Figure 7: Vertical and Horizontal stacks.

### Horizontal Stack

For the horizontal stack (in purple for Figure 7), the convolution operation conditions only on the current row, so it has access to left pixels. In essence, we take a $1 \times n//2+1$ convolution with shift (pad and crop) rather than $1\times n$ masked convolution. So, we perform convolution on the row with a kernel of width 2 pixels (instead of 3) from which the output is padded and cropped such that the image shape stays the same. Hence, the image convolves with kernel width of 2 and without masks.

Figure 8: Horizontal stack.

Figure 8 shows that the last pixel from output (just before ‘Crop here’ line) does not hold information from last input sample (which is the dashed line).

### Vertical Stack

Vertical stack (blue) has access to all top pixels. The vertical stack is of kernel size $n//2 + 1 \times n$ with the input image being padded with another row in the top and bottom. Thereafter, we perform the convolution operation, and crop the image to force the predicted pixel to be dependent on the upper pixels only (i.e. to preserve the spatial dimensions). Since the vertical filter does not contain any "future" pixel values, only upper pixel values, no masking is incorporated as no target pixel is touched. However, the computed pixel from the vertical stack yields information from top pixels and sends that info to horizontal stack (which supposedly eliminates the "blindspot problem").

Figure 9: Vertical stack.

From Figure 9 it is evident that the image is padded (left) with kernel height zeros, then convolution operation is performed from which we crop the output so that rows are shifted by one with respect to input image. Hence, it is noticeable that the first row of output does not depend on first (real, non-padded) input row. Also, the second row of output only depends on the first input row - which is the desired behaviour.

### Gated block

The PixelRNNs are observed to perform better than the traditional PixelCNN for generating new images. This is because the spatial LSTM layers in the PixelRNN allows for every layer in the network to access the entire neighbourhood of previous pixels. The PixelCNN, however, only takes into consideration the neighborhood region and the depth of the convolution layers to make its predictions. Another advantage for the PixelRNN is that this network contains multiplicative units (in the form of the LSTM gates), which may help it to model more complex interactions. To address the benefits of PixelRNN and append it onto the newly proposed Gated PixelCNN, the authors replaced the rectified linear units between the masked convolutions with the following custom-made gated activation function, depicted in Equation 2:

$$y = tanh(W_{k,f} \ast x) \odot \sigma(W_{k,g} \ast x)$$

where $\sigma$ is the sigmoid non-linearity, $k$ is the number of the layer, $f, g$ are the different feature maps, $\odot$ is the element-wise product and $\ast$ is the convolution with the input. This function is the key ingredient that cultivates the Gated PixelCNN model.
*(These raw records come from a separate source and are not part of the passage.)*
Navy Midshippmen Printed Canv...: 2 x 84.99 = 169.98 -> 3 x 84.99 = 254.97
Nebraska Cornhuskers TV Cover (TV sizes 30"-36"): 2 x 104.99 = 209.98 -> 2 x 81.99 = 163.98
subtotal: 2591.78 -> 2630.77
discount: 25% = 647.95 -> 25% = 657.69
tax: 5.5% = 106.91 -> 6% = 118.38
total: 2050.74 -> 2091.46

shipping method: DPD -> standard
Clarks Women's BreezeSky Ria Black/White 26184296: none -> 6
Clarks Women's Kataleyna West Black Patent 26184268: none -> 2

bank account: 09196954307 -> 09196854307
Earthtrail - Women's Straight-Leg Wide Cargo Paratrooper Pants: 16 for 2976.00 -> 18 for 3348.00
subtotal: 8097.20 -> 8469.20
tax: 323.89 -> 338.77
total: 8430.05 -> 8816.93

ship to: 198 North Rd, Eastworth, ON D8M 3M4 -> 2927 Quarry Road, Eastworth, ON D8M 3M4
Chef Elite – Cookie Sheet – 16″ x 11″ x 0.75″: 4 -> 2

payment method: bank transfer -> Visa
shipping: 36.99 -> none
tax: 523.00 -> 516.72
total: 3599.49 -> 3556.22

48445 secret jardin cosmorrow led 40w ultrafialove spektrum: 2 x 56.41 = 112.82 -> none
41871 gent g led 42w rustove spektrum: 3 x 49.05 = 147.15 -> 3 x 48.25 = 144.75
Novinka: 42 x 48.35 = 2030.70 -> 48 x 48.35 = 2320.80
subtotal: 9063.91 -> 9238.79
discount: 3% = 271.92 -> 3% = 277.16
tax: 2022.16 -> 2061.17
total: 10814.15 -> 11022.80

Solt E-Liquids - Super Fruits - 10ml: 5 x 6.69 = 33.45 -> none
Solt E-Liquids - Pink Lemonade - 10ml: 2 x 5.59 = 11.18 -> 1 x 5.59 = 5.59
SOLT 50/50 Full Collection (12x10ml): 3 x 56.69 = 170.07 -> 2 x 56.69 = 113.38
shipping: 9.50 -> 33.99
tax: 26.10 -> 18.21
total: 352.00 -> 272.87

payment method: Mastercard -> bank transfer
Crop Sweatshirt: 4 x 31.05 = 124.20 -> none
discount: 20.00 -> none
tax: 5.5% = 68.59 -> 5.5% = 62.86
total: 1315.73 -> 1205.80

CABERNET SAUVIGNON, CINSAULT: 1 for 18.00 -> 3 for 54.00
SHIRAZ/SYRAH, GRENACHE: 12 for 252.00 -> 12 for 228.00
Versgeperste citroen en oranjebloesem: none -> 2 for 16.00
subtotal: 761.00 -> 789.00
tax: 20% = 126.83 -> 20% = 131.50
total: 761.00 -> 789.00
Figure 10 provides a pictorial illustration of a single layer in the Gated PixelCNN architecture; wherein the vertical stack contributes to the horizontal stack with the $1\times1$ convolution - going the other way would break the conditional distribution. In other words, the horizontal and vertical stacks are sort of independent, wherein vertical stack should not access any information horizontal stack has - otherwise it will have access to pixels it shouldn’t see. However, vertical stack can be connected to vertical as it predicts pixel following those in vertical stack. In particular, the convolution operations are shown in green (which are masked), element-wise multiplications and additions are shown in red. The convolutions with $W_f$ and $W_g$ are not combined into a single operation (which is essentially the masked convolution) to increase parallelization shown in blue. The parallelization now splits the $2p$ features maps into two groups of $p$. Finally, the authors also use the residual connection in the horizontal stack. Moreover, the $(n \times 1)$ and $(n \times n)$ are the masked convolutions which can also be implemented as $([n/2] \times 1)$ and $([n/2] \times n)$ which are convolutions followed by a shift in pixels by padding and cropping to get the original dimension of the image.

Figure 10: Gated block.

In essence, PixelCNN typically consists of a stack of masked convolutional layers that takes an $N \times N \times 3$ image as input and produces $N \times N \times 3 \times 256$ (probability of pixel intensity) predictions as output. During sampling the predictions are sequential: every time a pixel is predicted, it is fed back into the network to predict the next pixel. This sequentiality is essential to generating high quality images, as it allows every pixel to depend in a highly non-linear and multimodal way on the previous pixels.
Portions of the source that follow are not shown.